A warning light may be visible in the instrument cluster, and the system may revert to a protective operating mode to prevent the clutch from overheating.

Aston Martin DB11
Aston Martin DB11

The vehicle may also randomly select ‘neutral’, which could present a hazard to the vehicle occupants and other road users, but the driver can regain control using the shift paddles.

The recall process will see the software updated, taking around 40 minutes. If necessary, repairs to clutch system components will also be performed.

A further 19 Vantages are affected by this recall in Australia.

Aston Martin is also recalling its DB11 model in Australia, due to a potential problem with the tyre pressure monitoring system.

The system may not have been calibrated correctly, and may allow the tyre pressure to fall lower than ideal before the driver receives a warning notice.

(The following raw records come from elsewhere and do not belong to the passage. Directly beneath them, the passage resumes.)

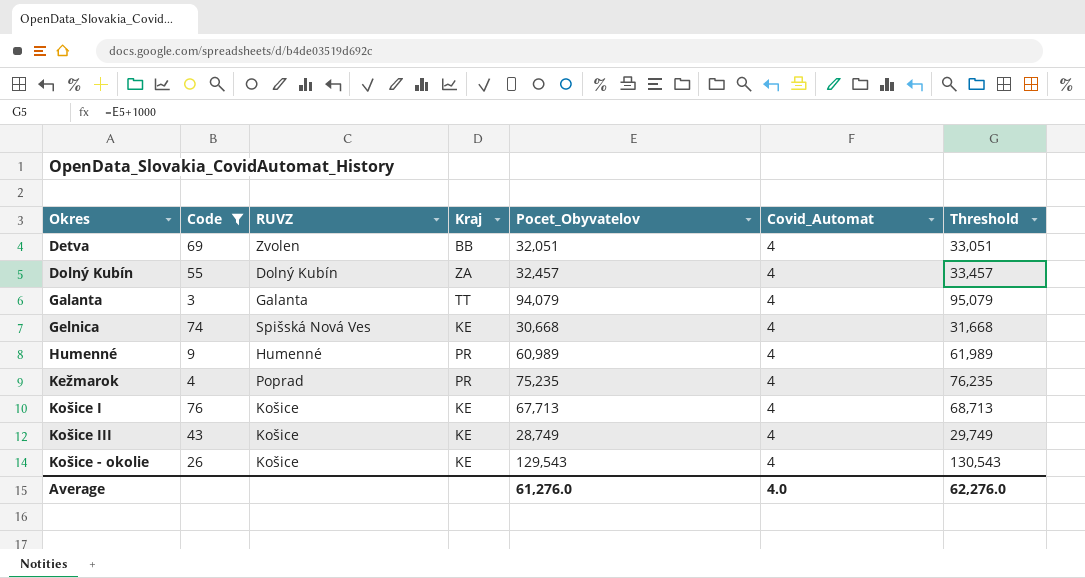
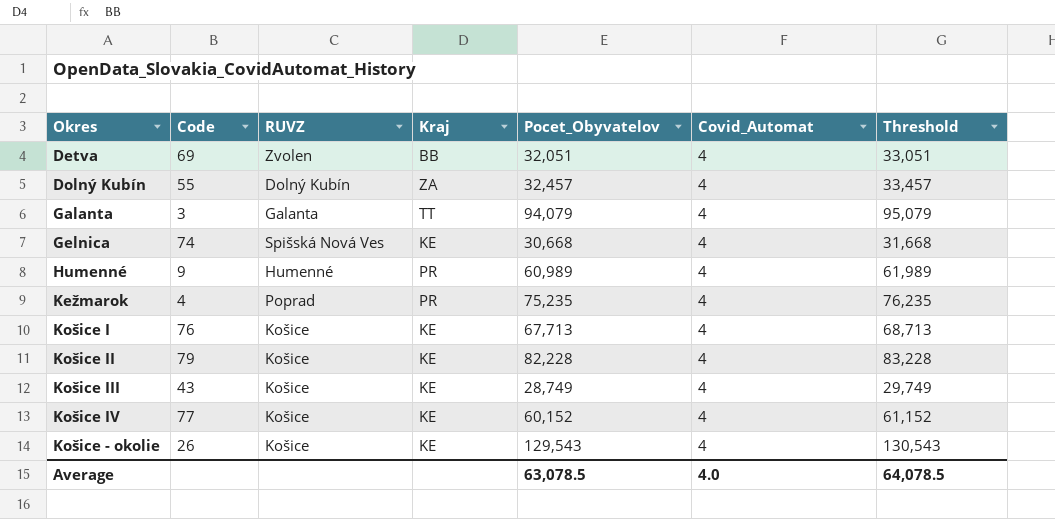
filter: Code <= 76 -> none
Average | Pocet_Obyvatelov: 61,276.0 -> 63,078.5
Average | Threshold: 62,276.0 -> 64,078.5

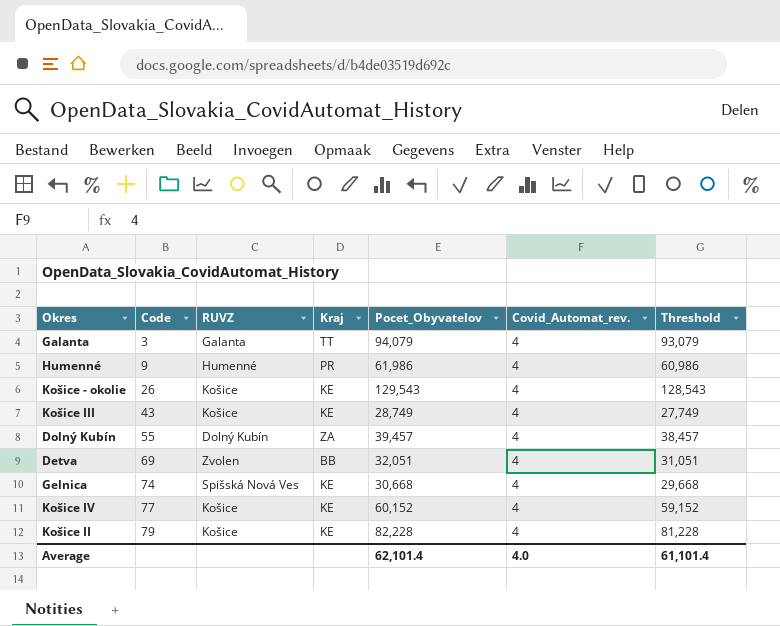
row order: none -> Code ascending
column name: Covid_Automat -> Covid_Automat_rev.
column Threshold | formula: [Pocet_Obyvatelov] + 1000 -> [Pocet_Obyvatelov] - 1000
row Kežmarok: 4 | Poprad | PR | 75,235 | 4 | 76,235 -> none
row Košice I: 76 | Košice | KE | 67,713 | 4 | 68,713 -> none
Humenné | Pocet_Obyvatelov: 60,989 -> 61,986
Dolný Kubín | Pocet_Obyvatelov: 32,457 -> 39,457
Average | Pocet_Obyvatelov: 63,078.5 -> 62,101.4
Average | Threshold: 64,078.5 -> 61,101.4

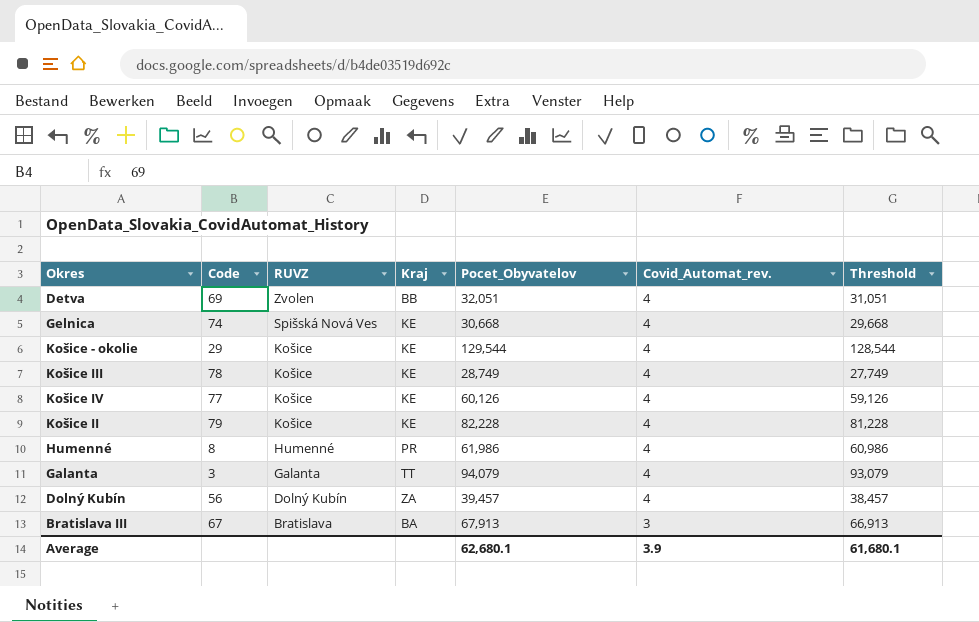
row order: Code ascending -> RUVZ descending
Košice - okolie | Code: 26 -> 29
Košice - okolie | Pocet_Obyvatelov: 129,543 -> 129,544
Košice - okolie | Threshold: 128,543 -> 128,544
Košice III | Code: 43 -> 78
Košice IV | Pocet_Obyvatelov: 60,152 -> 60,126
Košice IV | Threshold: 59,152 -> 59,126
Humenné | Code: 9 -> 8
Dolný Kubín | Code: 55 -> 56
row Bratislava III: none -> 67 | Bratislava | BA | 67,913 | 3 | 66,913
Average | Pocet_Obyvatelov: 62,101.4 -> 62,680.1
Average | Covid_Automat_rev.: 4.0 -> 3.9
Average | Threshold: 61,101.4 -> 61,680.1

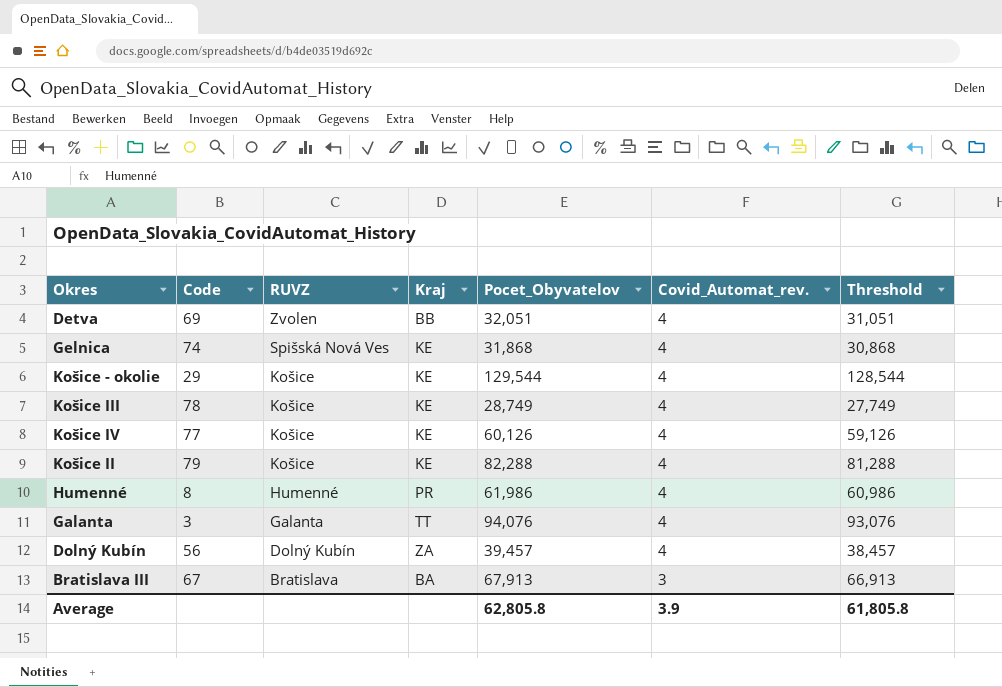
Gelnica | Pocet_Obyvatelov: 30,668 -> 31,868
Gelnica | Threshold: 29,668 -> 30,868
Košice II | Pocet_Obyvatelov: 82,228 -> 82,288
Košice II | Threshold: 81,228 -> 81,288
Galanta | Pocet_Obyvatelov: 94,079 -> 94,076
Galanta | Threshold: 93,079 -> 93,076
Average | Pocet_Obyvatelov: 62,680.1 -> 62,805.8
Average | Threshold: 61,680.1 -> 61,805.8

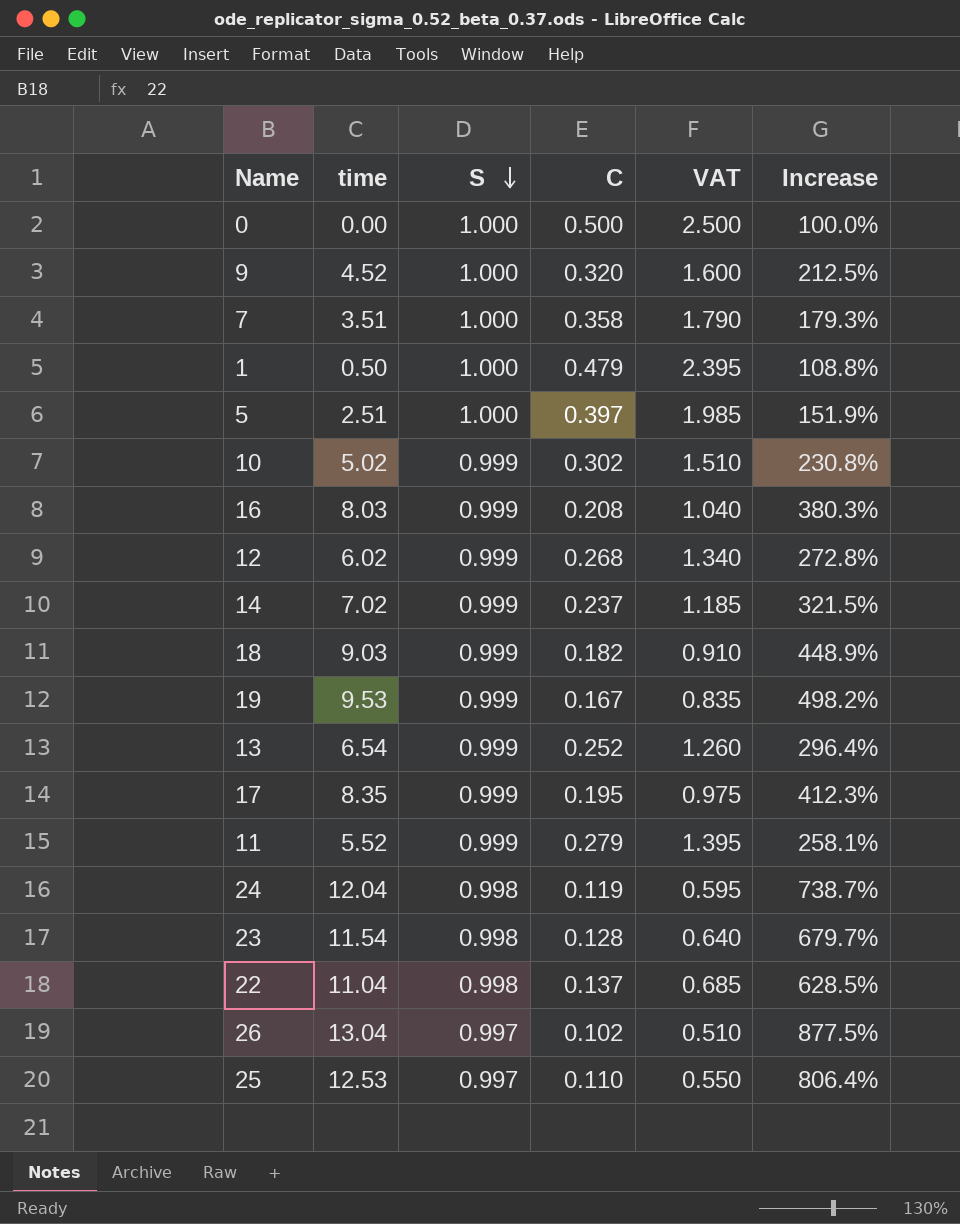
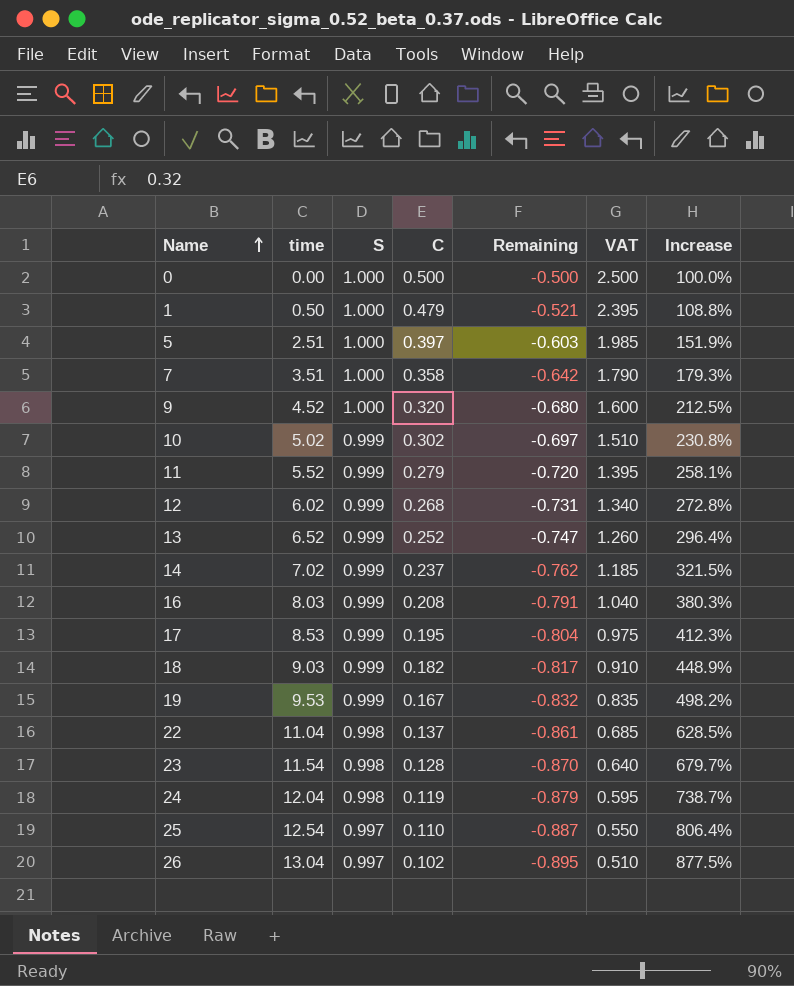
row order: S descending -> Name ascending
column Remaining | formula: none -> [C] - [S]
13 | time: 6.54 -> 6.52
17 | time: 8.35 -> 8.53
25 | time: 12.53 -> 12.54

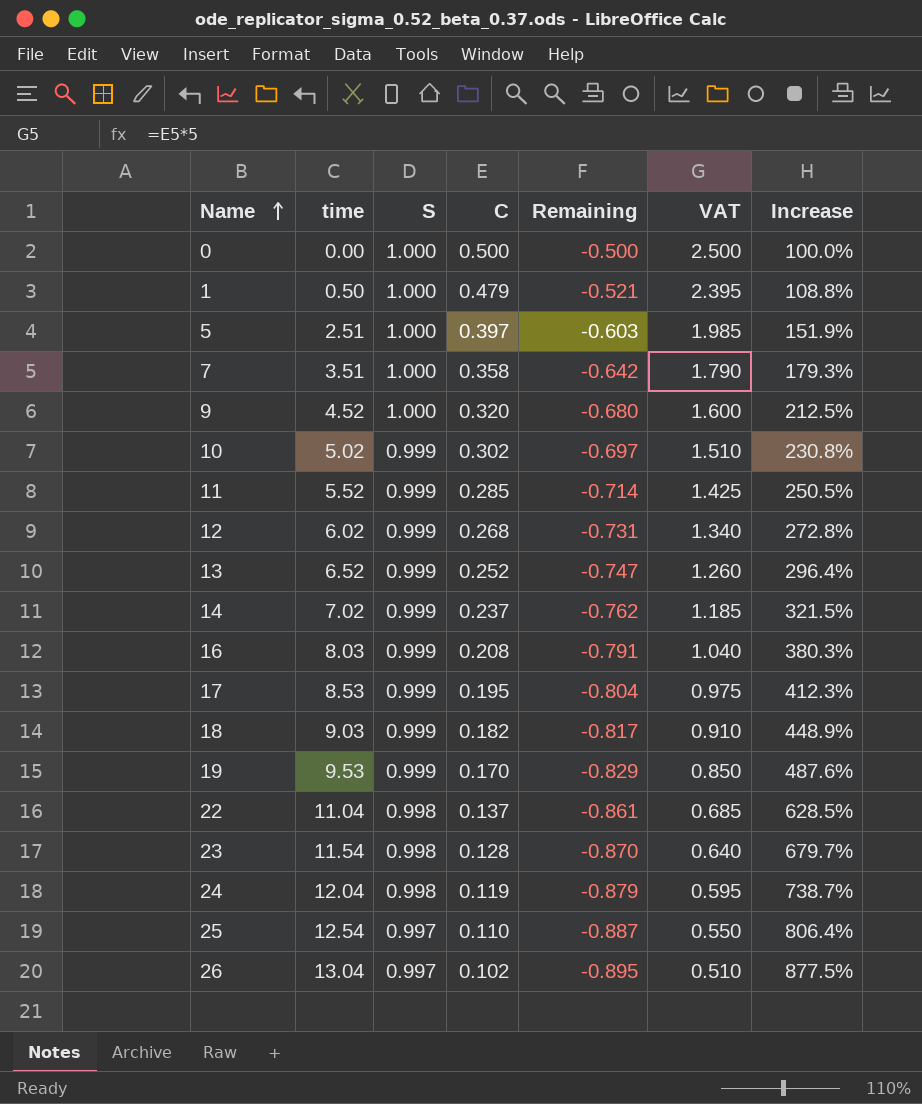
11 | C: 0.279 -> 0.285
11 | Remaining: -0.720 -> -0.714
11 | VAT: 1.395 -> 1.425
11 | Increase: 258.1% -> 250.5%
19 | C: 0.167 -> 0.170
19 | Remaining: -0.832 -> -0.829
19 | VAT: 0.835 -> 0.850
19 | Increase: 498.2% -> 487.6%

Underinflated tyres could alter the handling characteristics of the vehicle, causing a hazard for vehicle occupants and other road users.

Affected DB11s were sold in Australia between November last year and June of this year, with 58 examples on the recall list locally.

The recall will take approximately 15 minutes.

Aston Martin will attempt to contact affected owners shortly, but any owner wishing to learn more about the latest list of recalls should contact their local dealer.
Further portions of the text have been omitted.